Return the stretch from the line with "(74, 312) none" through the line with "[244,330,504,347] programs here--gardenOS.pl" in the data below, character for character, skipping all pictures.

Entries taken from a collection
--- START ---
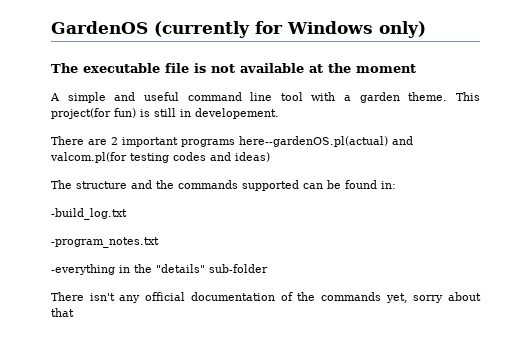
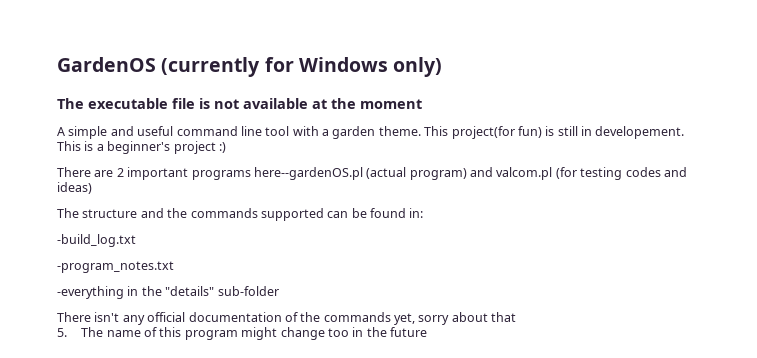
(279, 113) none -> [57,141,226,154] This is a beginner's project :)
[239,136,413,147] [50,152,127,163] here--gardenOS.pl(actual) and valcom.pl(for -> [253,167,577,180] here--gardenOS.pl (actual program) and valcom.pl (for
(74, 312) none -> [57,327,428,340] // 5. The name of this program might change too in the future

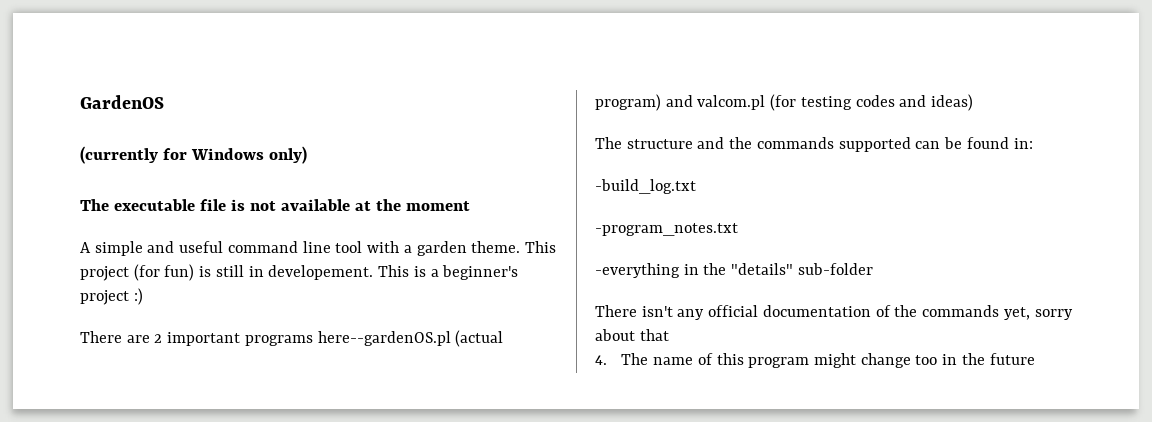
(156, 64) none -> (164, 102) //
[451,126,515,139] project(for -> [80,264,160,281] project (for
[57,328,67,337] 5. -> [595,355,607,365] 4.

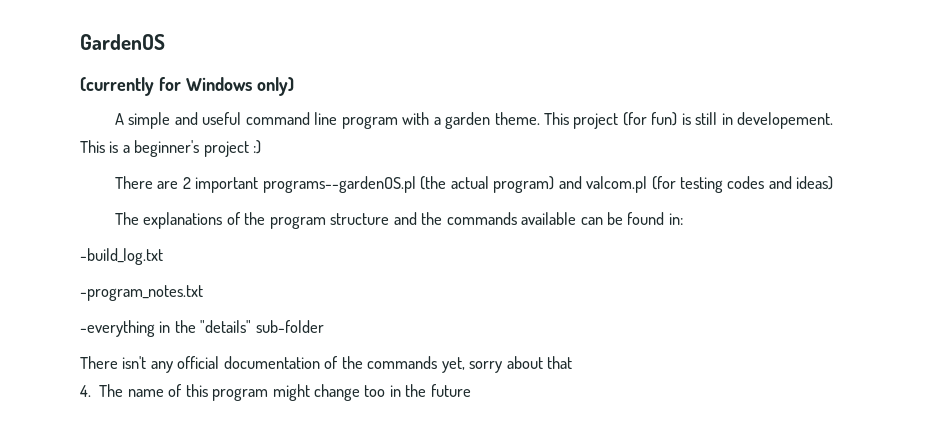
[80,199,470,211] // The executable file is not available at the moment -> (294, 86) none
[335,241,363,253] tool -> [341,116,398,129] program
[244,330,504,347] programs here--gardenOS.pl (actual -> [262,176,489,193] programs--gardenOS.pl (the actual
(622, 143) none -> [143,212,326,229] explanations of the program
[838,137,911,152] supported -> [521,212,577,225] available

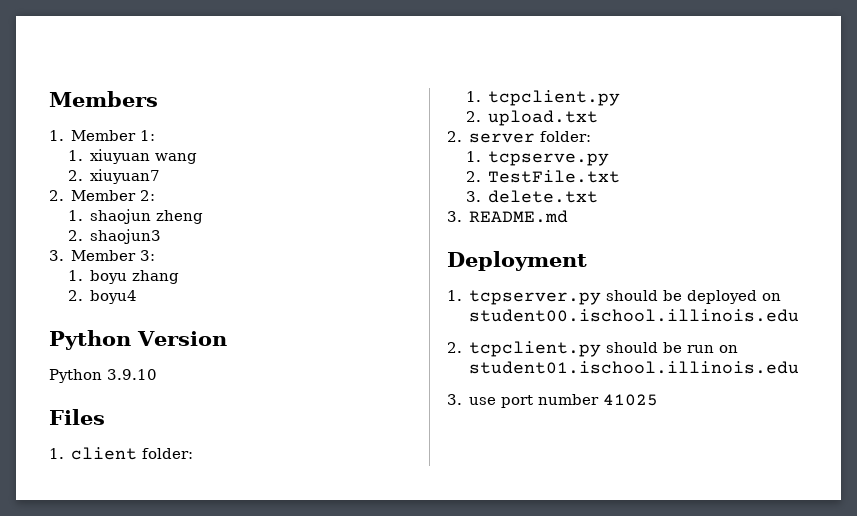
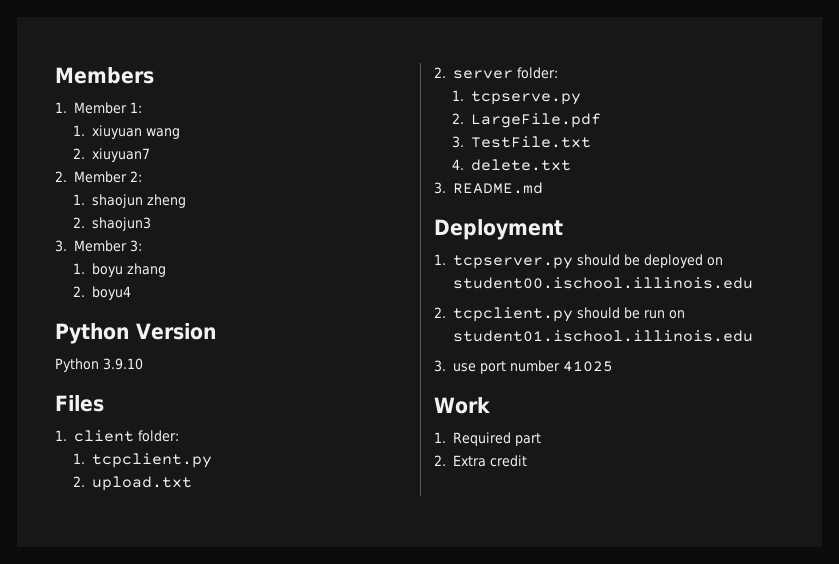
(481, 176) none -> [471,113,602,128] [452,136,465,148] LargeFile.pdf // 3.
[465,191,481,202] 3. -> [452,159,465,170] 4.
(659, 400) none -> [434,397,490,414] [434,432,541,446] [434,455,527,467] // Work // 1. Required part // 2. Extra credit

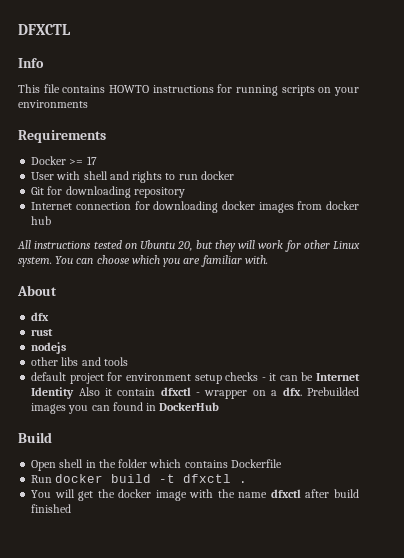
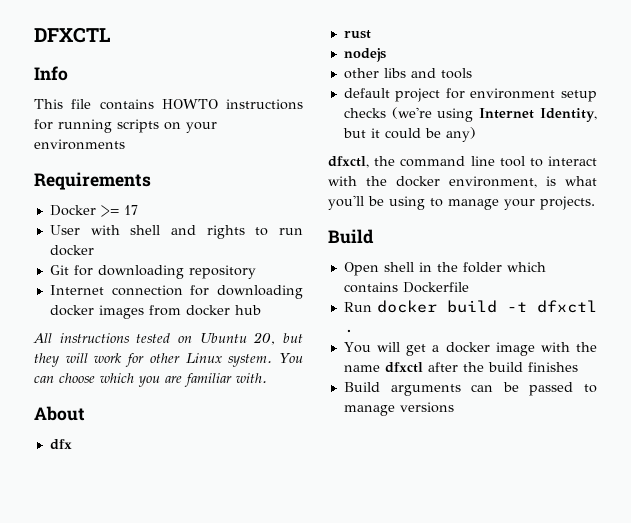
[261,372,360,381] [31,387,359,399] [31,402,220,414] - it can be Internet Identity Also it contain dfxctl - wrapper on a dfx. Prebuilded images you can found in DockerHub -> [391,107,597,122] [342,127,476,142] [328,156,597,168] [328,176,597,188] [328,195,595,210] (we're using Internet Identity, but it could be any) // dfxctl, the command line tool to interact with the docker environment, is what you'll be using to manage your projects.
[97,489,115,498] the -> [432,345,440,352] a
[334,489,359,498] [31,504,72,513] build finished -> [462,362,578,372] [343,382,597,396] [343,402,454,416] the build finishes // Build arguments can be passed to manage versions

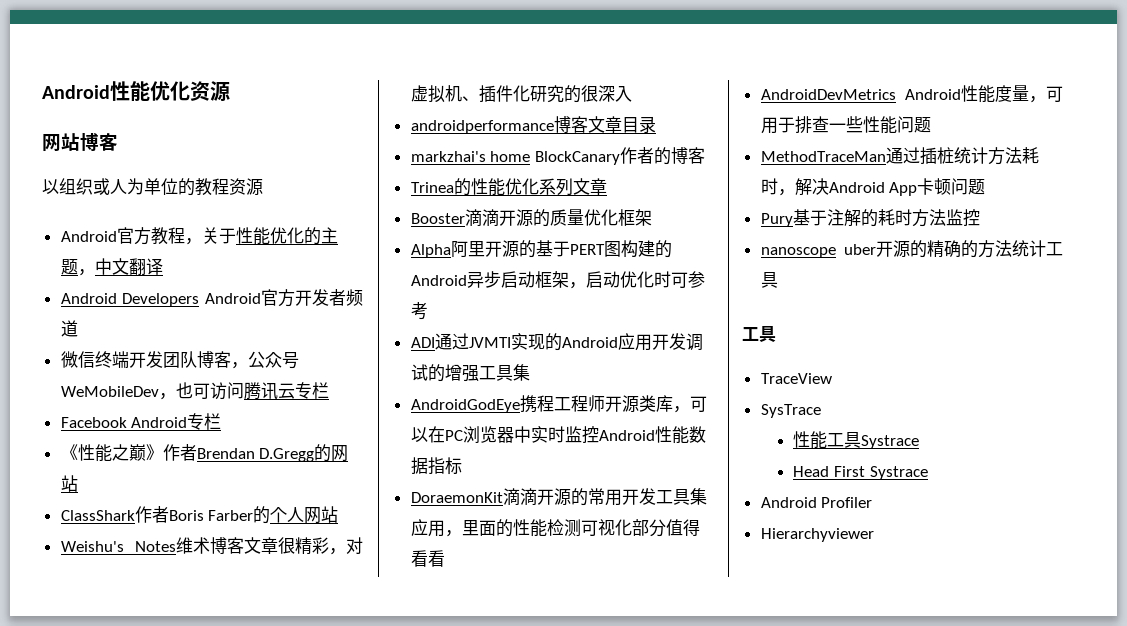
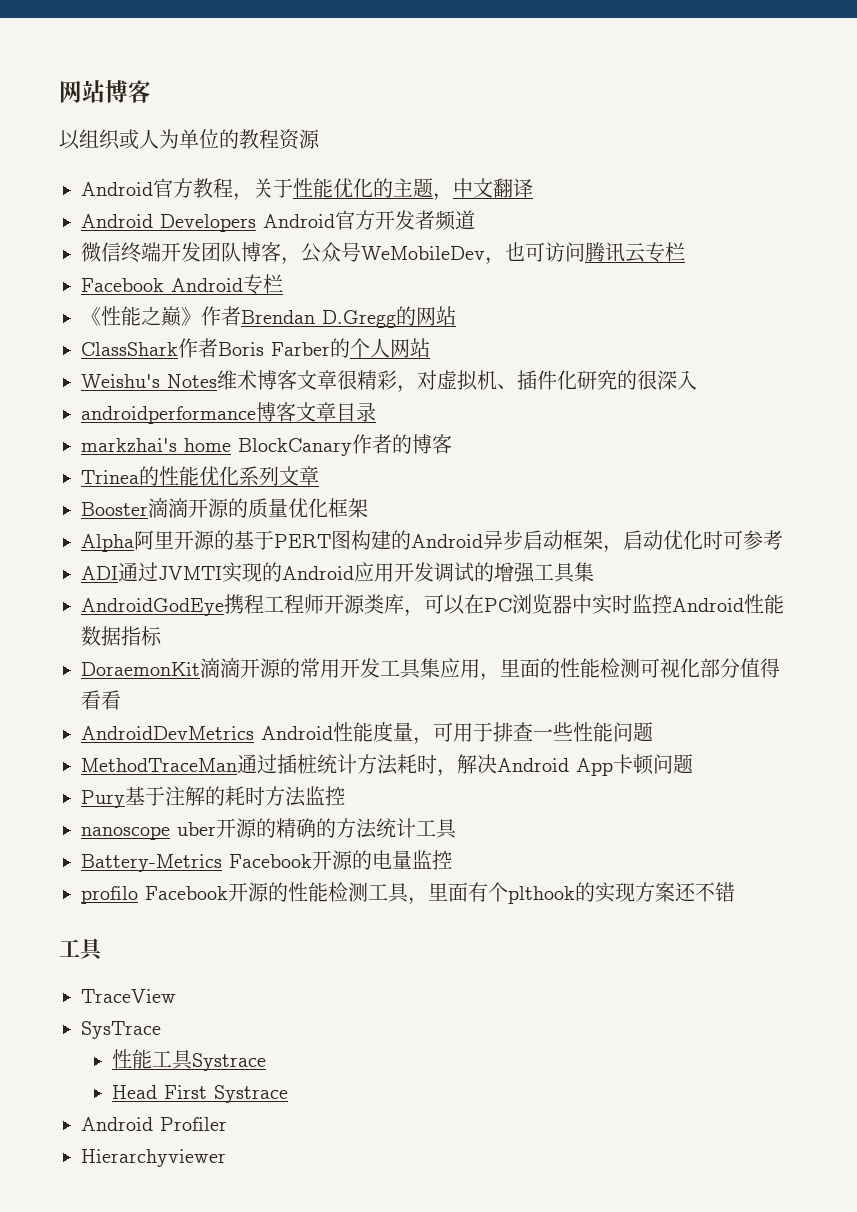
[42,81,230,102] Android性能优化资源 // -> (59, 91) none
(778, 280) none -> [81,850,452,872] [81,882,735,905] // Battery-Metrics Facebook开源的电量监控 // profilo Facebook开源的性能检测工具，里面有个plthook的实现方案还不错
--- END ---
RESPONSE TO THE TASK:
(74, 312) none -> [57,327,428,340] // 5. The name of this program might change too in the future

(156, 64) none -> (164, 102) //
[451,126,515,139] project(for -> [80,264,160,281] project (for
[57,328,67,337] 5. -> [595,355,607,365] 4.

[80,199,470,211] // The executable file is not available at the moment -> (294, 86) none
[335,241,363,253] tool -> [341,116,398,129] program
[244,330,504,347] programs here--gardenOS.pl (actual -> [262,176,489,193] programs--gardenOS.pl (the actual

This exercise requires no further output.